## Exercise description:
An exact copy of the entries is required, with every image omitted.

[Screenshot and code edit data]
-- Opening Marker --

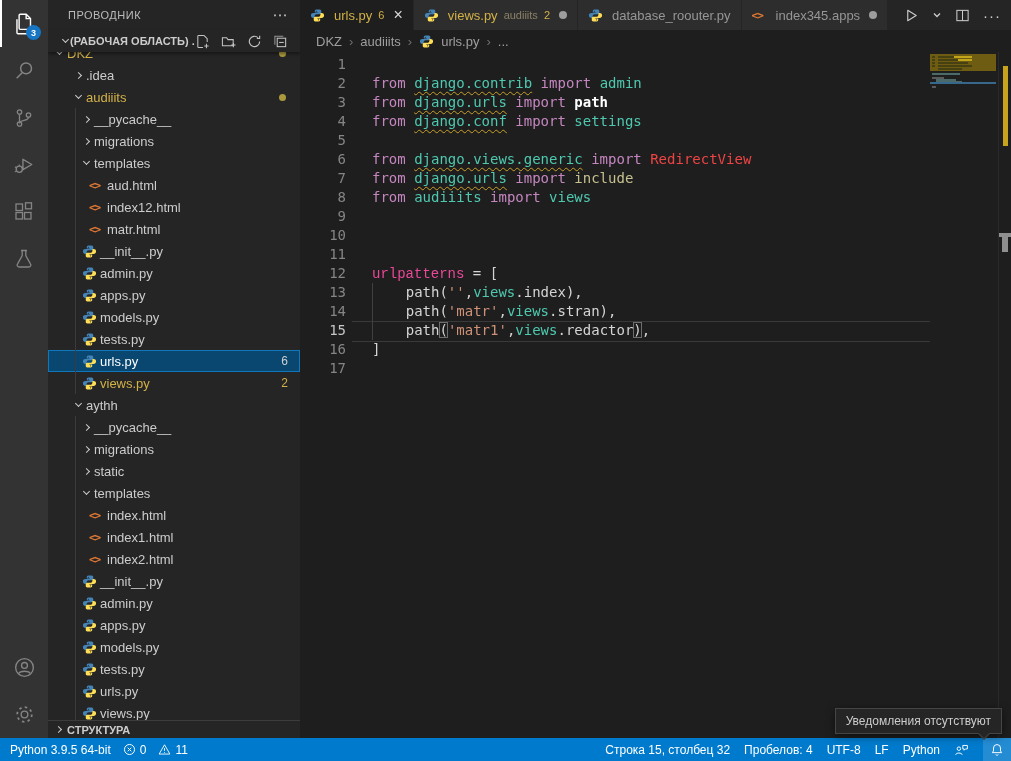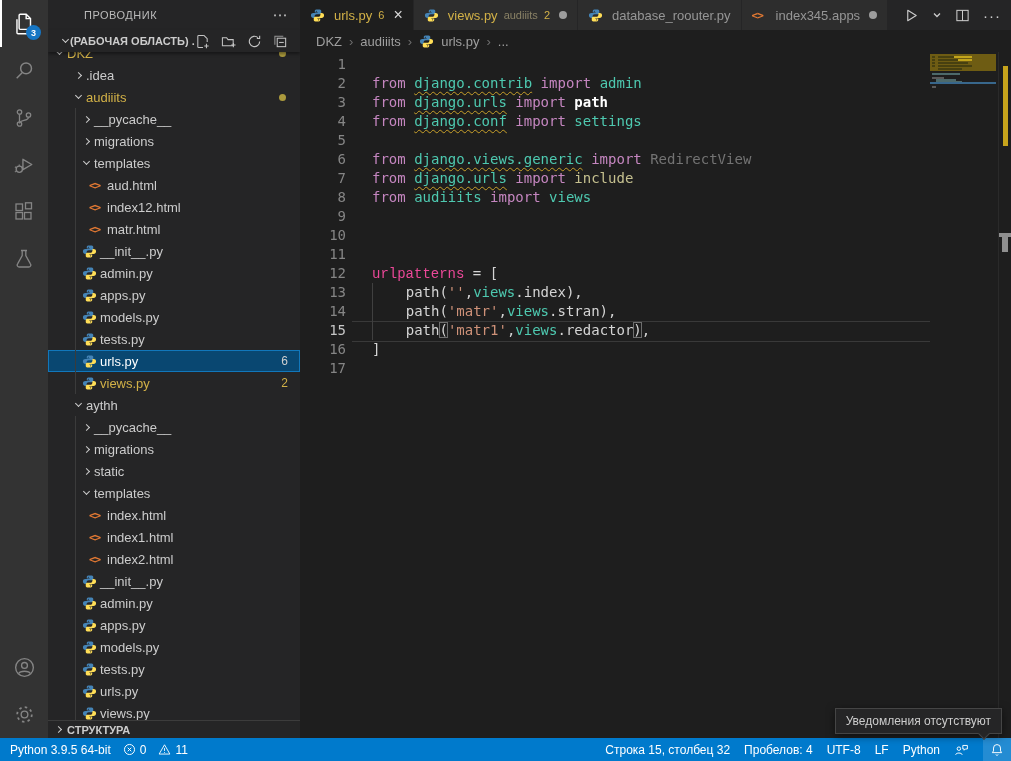--- a/index.html
+++ b/index.html
@@ -17,7 +17,7 @@
 
   
   .sidebar { width:252px; background:#252526; position:relative; overflow:hidden; flex-shrink:0; }
-  .sb-title { height:30px; display:flex; align-items:center; padding:0 12px 0 36px; font-size:11px; color:#bbbbbb; letter-spacing:.5px; }
+  .sb-title { height:30px; display:flex; align-items:center; padding:0 12px 0 20px; font-size:11px; color:#bbbbbb; letter-spacing:.5px; }
   .sb-title .more { margin-left:auto; color:#cccccc; font-size:15px; cursor:pointer; }
   .ws-header { height:22px; display:flex; align-items:center; font-size:11px; font-weight:bold; color:#cccccc; padding-left:15px; position:relative; z-index:3; background:#252526; box-shadow:0 2px 3px rgba(0,0,0,.4); }
   .ws-header .ws-label { margin-left:2px; white-space:nowrap; overflow:hidden; }

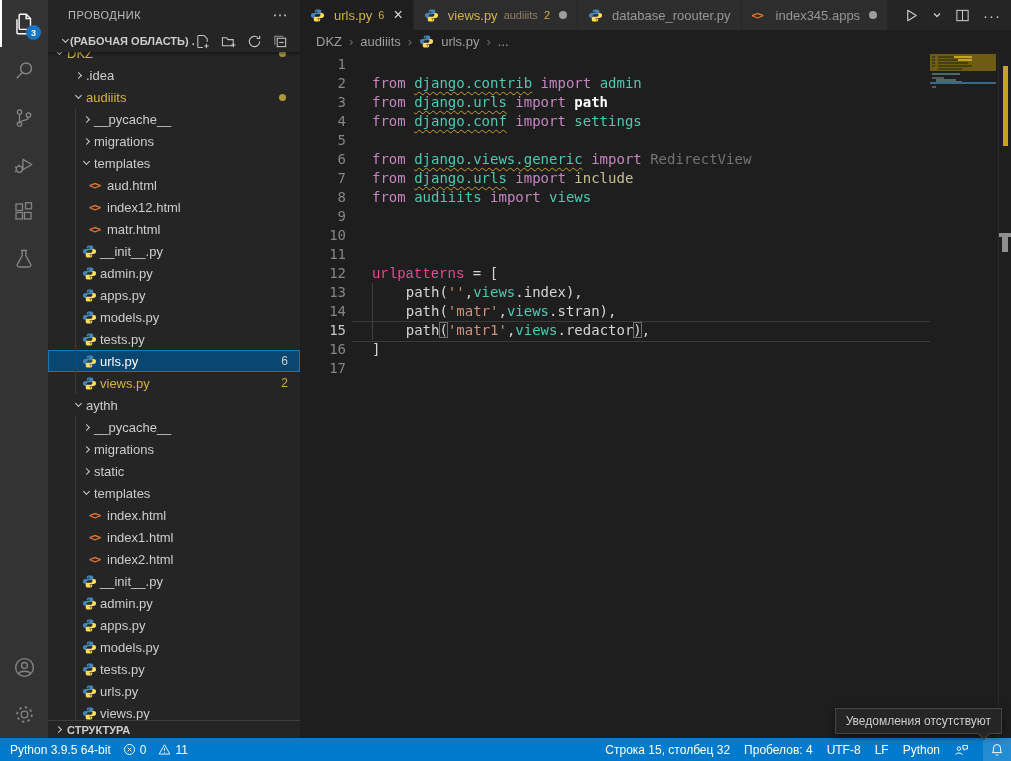--- a/index.html
+++ b/index.html
@@ -69,7 +69,7 @@
   .cl .lc { padding-left:26px; position:relative; z-index:1; }
   .cl.cur::before { content:""; position:absolute; left:52px; width:578px; top:0; height:19px; border-top:1px solid #393939; border-bottom:1px solid #393939; }
   .k { color:#C586C0; } .m { color:#4EC9B0; } .w { color:#D4D4D4; } .s { color:#CE9178; }
-  .v { color:#ec4899;font-family:Liberation Mono, monospace; } .pw { color:#ffffff; font-weight:bold; } .m2 { color:#737373; } .inc { color:#c5c08f; }
+  .v { color:#ec4899;font-family:Liberation Mono, monospace; } .pw { color:#ffffff; font-weight:bold; } .m2 { color:#ef4444; } .inc { color:#c5c08f; }
   .sq { text-decoration:underline; text-decoration-style:wavy; text-decoration-color:#c8a02a; text-decoration-thickness:1px; text-underline-offset:3px; }
   .bx { outline:1px solid #6e6e6e; outline-offset:-1px; }
   .code-iguide { position:absolute; left:72px; top:231px; width:1px; height:57px; background:#404040; }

-- Closing Marker --

## Output for this task:
--- a/index.html
+++ b/index.html
@@ -17,7 +17,7 @@
 
   
   .sidebar { width:252px; background:#252526; position:relative; overflow:hidden; flex-shrink:0; }
-  .sb-title { height:30px; display:flex; align-items:center; padding:0 12px 0 36px; font-size:11px; color:#bbbbbb; letter-spacing:.5px; }
+  .sb-title { height:30px; display:flex; align-items:center; padding:0 12px 0 20px; font-size:11px; color:#bbbbbb; letter-spacing:.5px; }
   .sb-title .more { margin-left:auto; color:#cccccc; font-size:15px; cursor:pointer; }
   .ws-header { height:22px; display:flex; align-items:center; font-size:11px; font-weight:bold; color:#cccccc; padding-left:15px; position:relative; z-index:3; background:#252526; box-shadow:0 2px 3px rgba(0,0,0,.4); }
   .ws-header .ws-label { margin-left:2px; white-space:nowrap; overflow:hidden; }

--- a/index.html
+++ b/index.html
@@ -69,7 +69,7 @@
   .cl .lc { padding-left:26px; position:relative; z-index:1; }
   .cl.cur::before { content:""; position:absolute; left:52px; width:578px; top:0; height:19px; border-top:1px solid #393939; border-bottom:1px solid #393939; }
   .k { color:#C586C0; } .m { color:#4EC9B0; } .w { color:#D4D4D4; } .s { color:#CE9178; }
-  .v { color:#ec4899;font-family:Liberation Mono, monospace; } .pw { color:#ffffff; font-weight:bold; } .m2 { color:#737373; } .inc { color:#c5c08f; }
+  .v { color:#ec4899;font-family:Liberation Mono, monospace; } .pw { color:#ffffff; font-weight:bold; } .m2 { color:#ef4444; } .inc { color:#c5c08f; }
   .sq { text-decoration:underline; text-decoration-style:wavy; text-decoration-color:#c8a02a; text-decoration-thickness:1px; text-underline-offset:3px; }
   .bx { outline:1px solid #6e6e6e; outline-offset:-1px; }
   .code-iguide { position:absolute; left:72px; top:231px; width:1px; height:57px; background:#404040; }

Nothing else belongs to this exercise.